Cancer is so big, in fact, that Flatley spent months convincing Richard Klausner, the former director of the National Cancer Institute, to be Illumina's chief medical officer. At a dinner Klausner, thinking he was just giving advice, outlined a plan for Illumina's future. At the end Flatley told him, "That's exactly where we want to go, but I can't lead us there. But you could."

The next big opportunity, Klausner says, will be to identify DNA on tumor cells or in bits of blood so that cancer patients can be monitored with blood tests, not CAT scans. (One of Illumina's customers, Sequenta, does this for some blood cancers.) In the future it might be possible to screen patients for cancer with blood tests that would catch the disease early. In the meantime, Klausner is looking to work with health insurers to prove that, unlike most medical technologies, the improved rates of diagnosis from DNA sequencing may actually cut health care costs, not increase them. Diagnostics often become commodities, but Klausner is confident that sequencing will not.
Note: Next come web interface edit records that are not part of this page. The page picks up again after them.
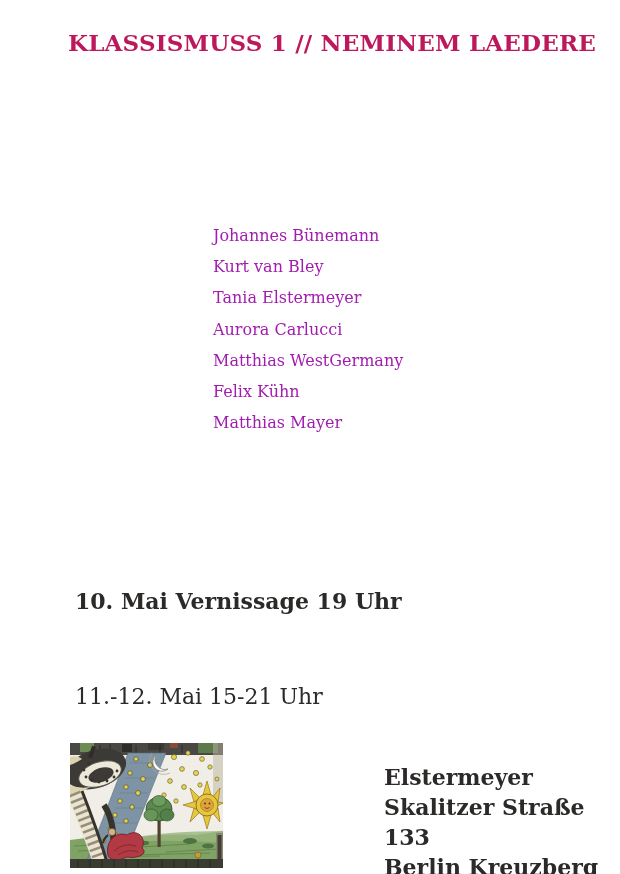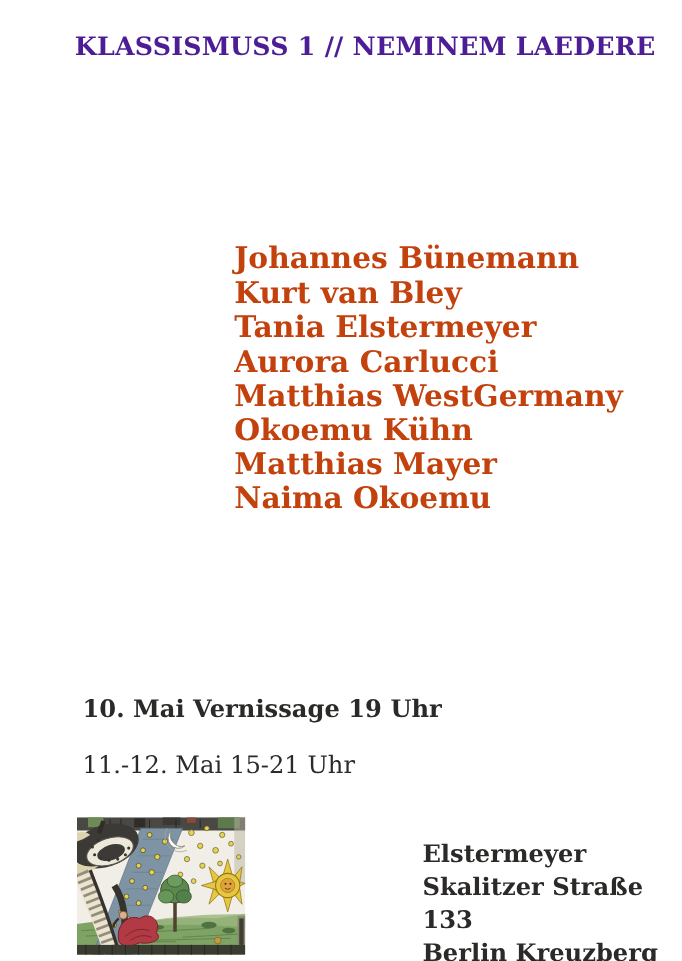--- a/index.html
+++ b/index.html
@@ -24,7 +24,7 @@
     font-weight: bold;
     letter-spacing: 0.2px;
     white-space: nowrap;
-    color: #4c1d95;
+    color: #be185d;
   }
   .artist-list {
     position: absolute;

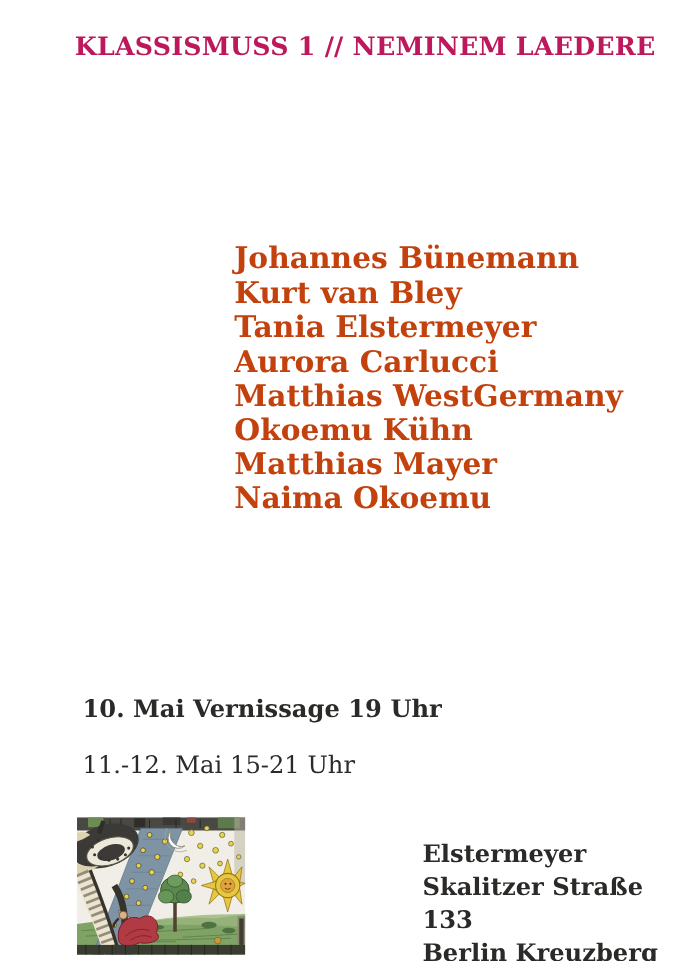--- a/index.html
+++ b/index.html
@@ -30,10 +30,10 @@
     position: absolute;
     left: 213px;
     top: 220px;
-    font-size: 27px;
-    font-weight: bold;
+    font-size: 16px;
+    font-weight: normal;
     line-height: 31.2px;
-    color: #c2410c;
+    color: #a21caf;
   }
   .date-line-1 {
     position: absolute;

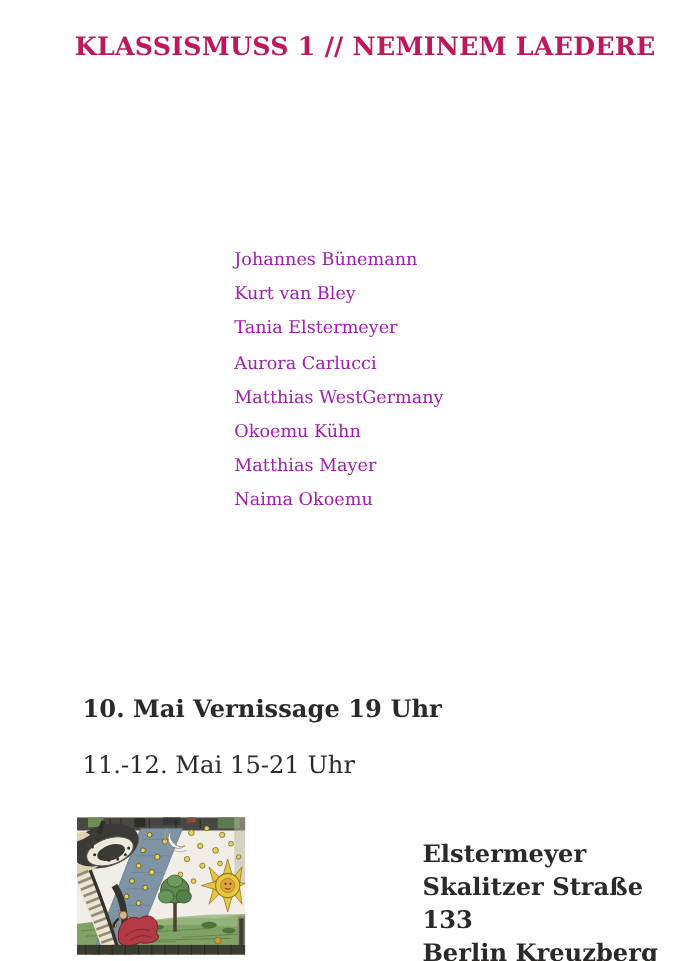--- a/index.html
+++ b/index.html
@@ -81,7 +81,7 @@
     <div>Tania Elstermeyer</div>
     <div>Aurora Carlucci</div>
     <div>Matthias WestGermany</div>
-    <div>Okoemu Kühn</div>
+    <div>Felix Kühn</div>
     <div>Matthias Mayer</div>
     <div>Naima Okoemu</div>
   </div>

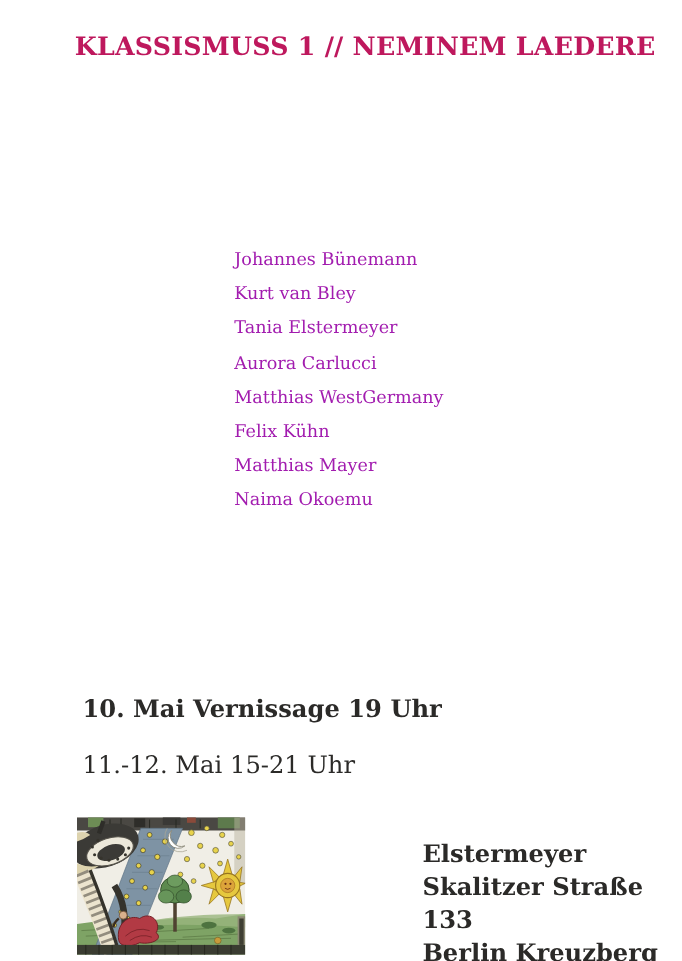--- a/index.html
+++ b/index.html
@@ -83,7 +83,6 @@
     <div>Matthias WestGermany</div>
     <div>Felix Kühn</div>
     <div>Matthias Mayer</div>
-    <div>Naima Okoemu</div>
   </div>
 
   <div class="date-line-1">10. Mai Vernissage 19 Uhr</div>

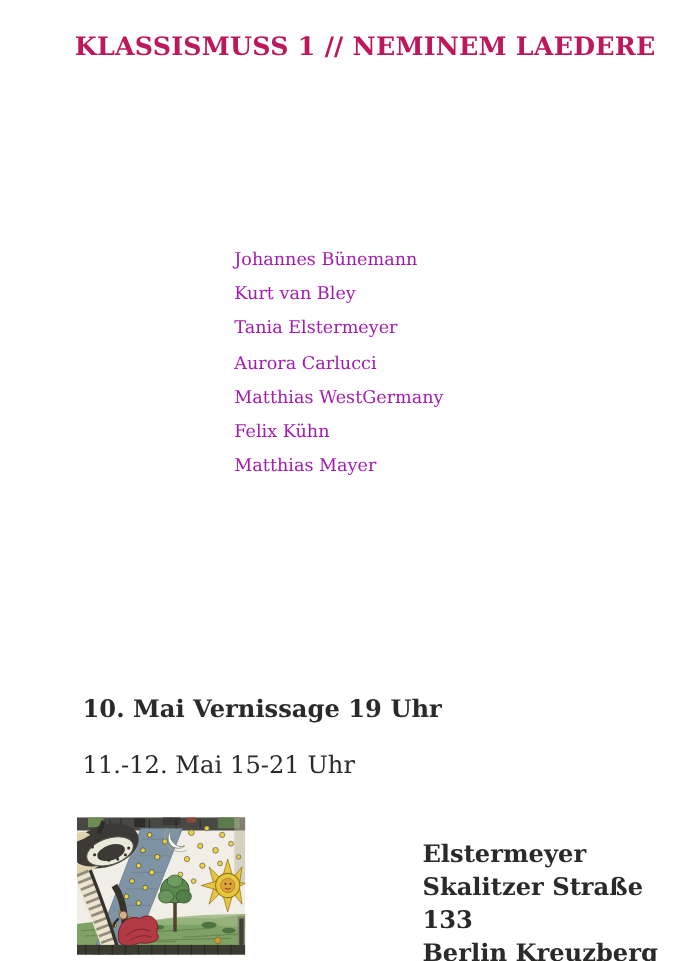--- a/index.html
+++ b/index.html
@@ -38,7 +38,7 @@
   .date-line-1 {
     position: absolute;
     left: 75px;
-    top: 632px;
+    top: 588px;
     font-size: 22px;
     font-weight: bold;
     white-space: nowrap;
There are more competitors in the wings: Oxford, U.K.'s Oxford Nanopore, a former Illumina partner, has been talking about sequencers as small as a thumb drive; Roche bought Mountain View's Genia Technologies, another startup, for up to $350 million. But Flatley is confident that Illumina's footprint, which includes not just machines but also the software to handle genomic data, will make the company hard to unseat.

It's hard to disagree with him. The cost of sequencing a human being's DNA is less than one-hundred-thousandth of what it was when Flatley started running Illumina 14 years ago. Illumina is hoping to lower the price further. Ronaghi, the CTO, says the market has been disrupted every time the cost of sequencing has dropped by five to ten times. He foresees DNA sequencers that might cost $10,000, as compared with $250,000 for Illumina's midline models, opening up whole new markets--and cures. Says Flatley: "The road maps that we have are pretty breathtaking as far as where the technology can move in the next three to five years."